### Task prompt
Repeat the data in full and exactly. Leave the pictures out.

### Web interface edit records
************

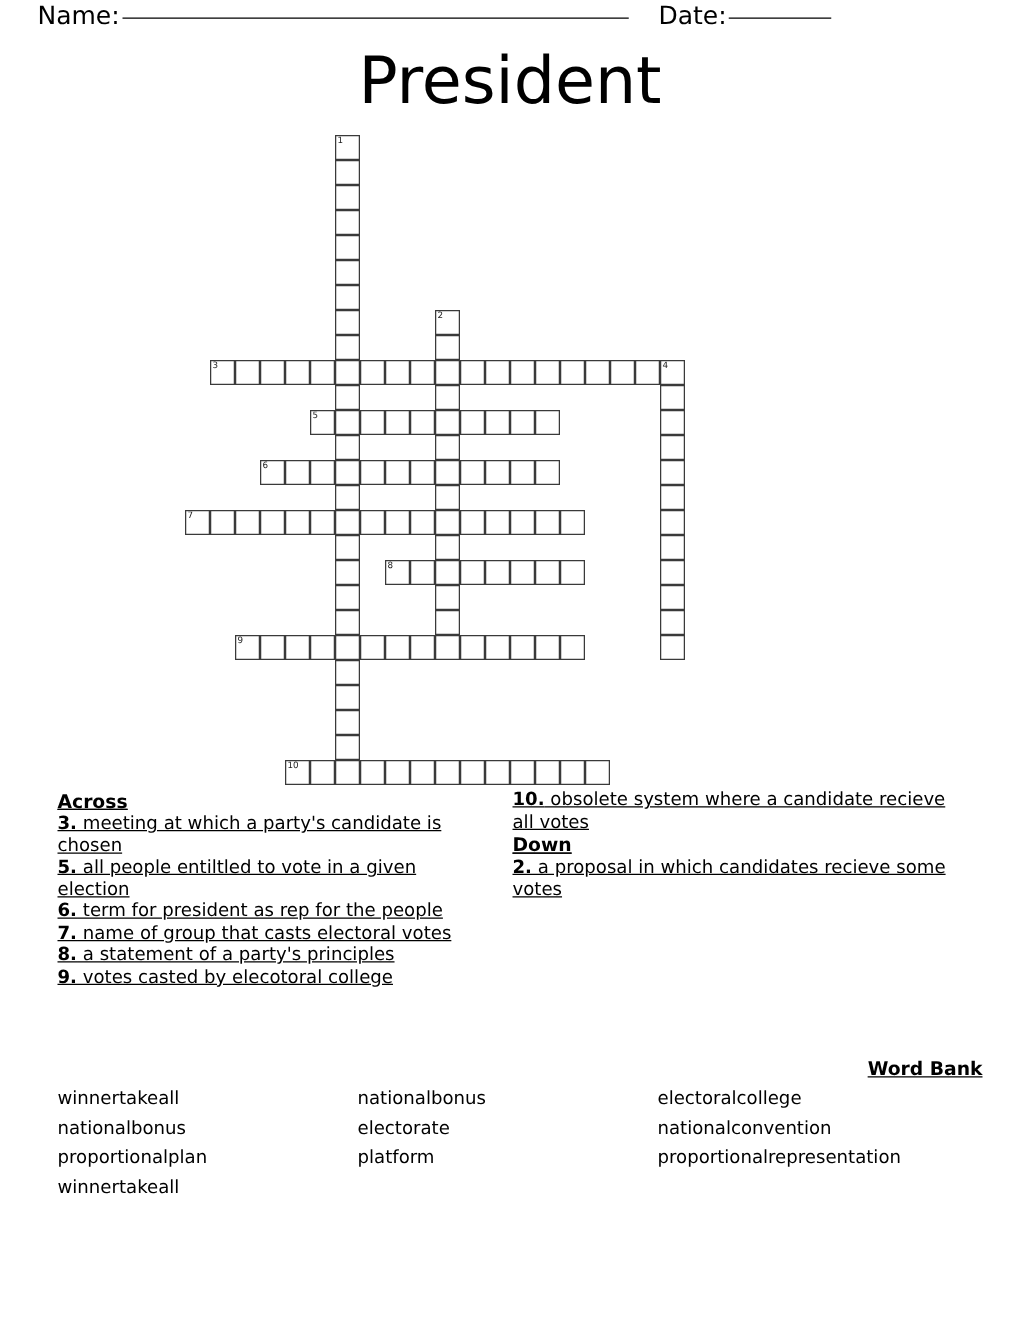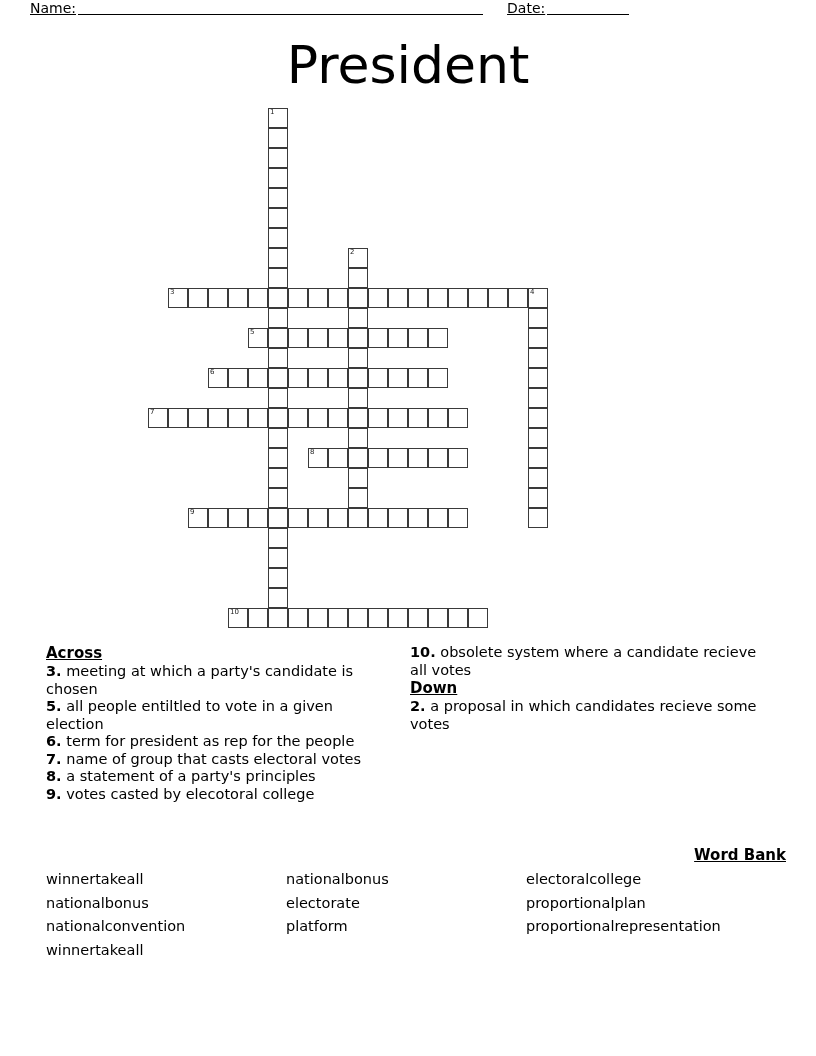--- a/index.html
+++ b/index.html
@@ -28,7 +28,7 @@
     align-items: flex-start;
     white-space: nowrap;
   }
-  .namedate .lbl { font-size: 14px; text-decoration: underline; }
+  .namedate .lbl { font-size: 20px; }
   .namedate .rule {
     display: inline-block;
     border-bottom: 1px solid #000;

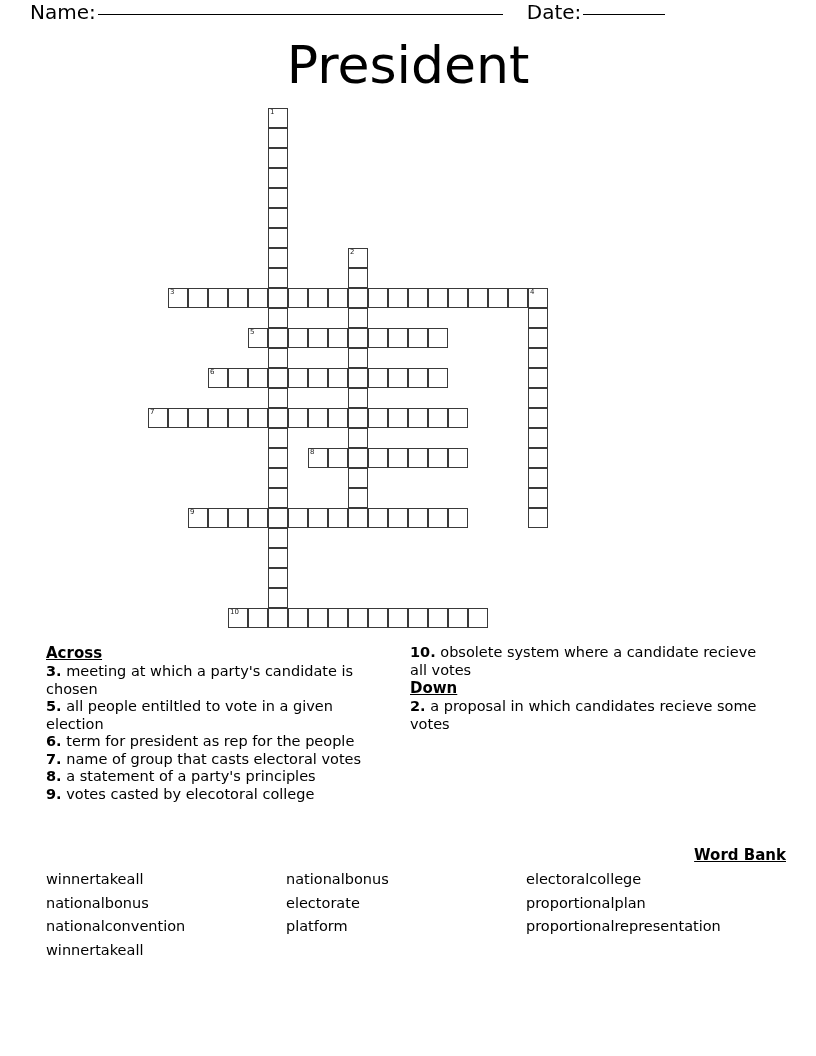--- a/index.html
+++ b/index.html
@@ -88,9 +88,10 @@
   }
   .clue-col {
     position: absolute;
-    top: 16px;
+    top: 4px;
     font-size: 14.5px;
     line-height: 17.5px;
+    text-decoration: underline;
   }
   .clue-col.left  { left: 46px;  width: 345px; }
   .clue-col.right { left: 410px; width: 360px; }

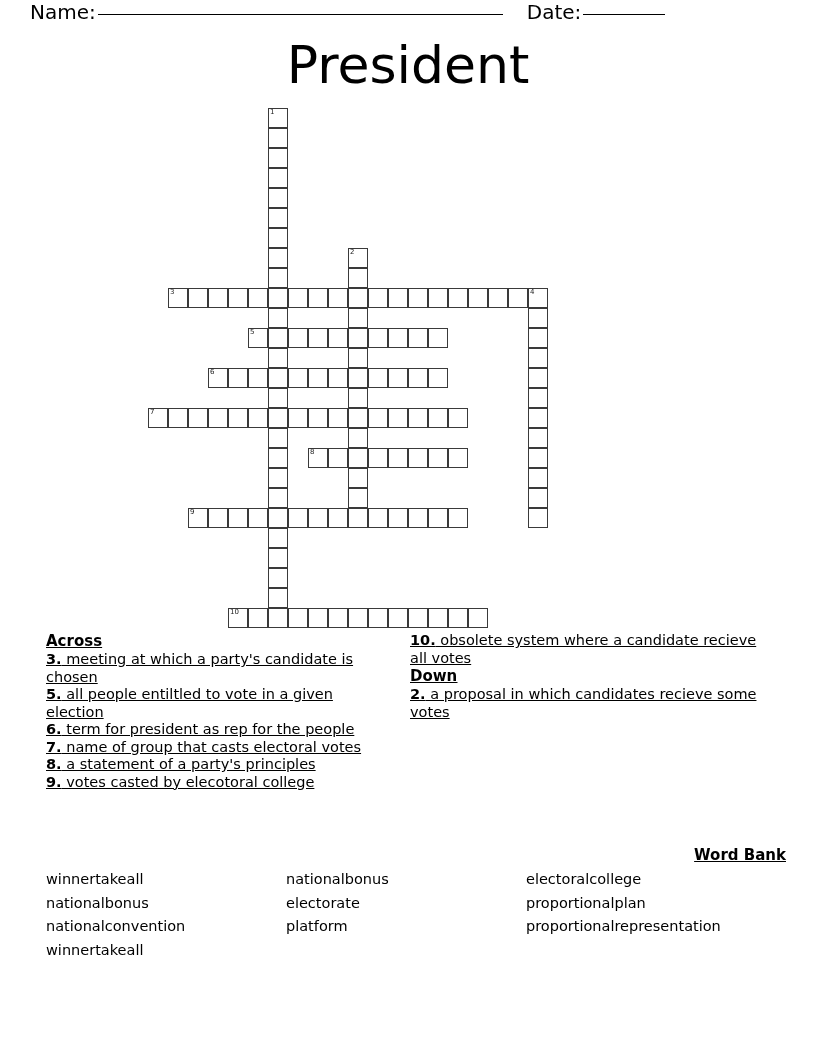--- a/index.html
+++ b/index.html
@@ -333,8 +333,8 @@
       <div class="wb-item">electoralcollege</div>
       <div class="wb-item">nationalbonus</div>
       <div class="wb-item">electorate</div>
+      <div class="wb-item">nationalconvention</div>
       <div class="wb-item">proportionalplan</div>
-      <div class="wb-item">nationalconvention</div>
       <div class="wb-item">platform</div>
       <div class="wb-item">proportionalrepresentation</div>
       <div class="wb-item">winnertakeall</div>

************

### Response area
--- a/index.html
+++ b/index.html
@@ -28,7 +28,7 @@
     align-items: flex-start;
     white-space: nowrap;
   }
-  .namedate .lbl { font-size: 14px; text-decoration: underline; }
+  .namedate .lbl { font-size: 20px; }
   .namedate .rule {
     display: inline-block;
     border-bottom: 1px solid #000;

--- a/index.html
+++ b/index.html
@@ -88,9 +88,10 @@
   }
   .clue-col {
     position: absolute;
-    top: 16px;
+    top: 4px;
     font-size: 14.5px;
     line-height: 17.5px;
+    text-decoration: underline;
   }
   .clue-col.left  { left: 46px;  width: 345px; }
   .clue-col.right { left: 410px; width: 360px; }

--- a/index.html
+++ b/index.html
@@ -333,8 +333,8 @@
       <div class="wb-item">electoralcollege</div>
       <div class="wb-item">nationalbonus</div>
       <div class="wb-item">electorate</div>
+      <div class="wb-item">nationalconvention</div>
       <div class="wb-item">proportionalplan</div>
-      <div class="wb-item">nationalconvention</div>
       <div class="wb-item">platform</div>
       <div class="wb-item">proportionalrepresentation</div>
       <div class="wb-item">winnertakeall</div>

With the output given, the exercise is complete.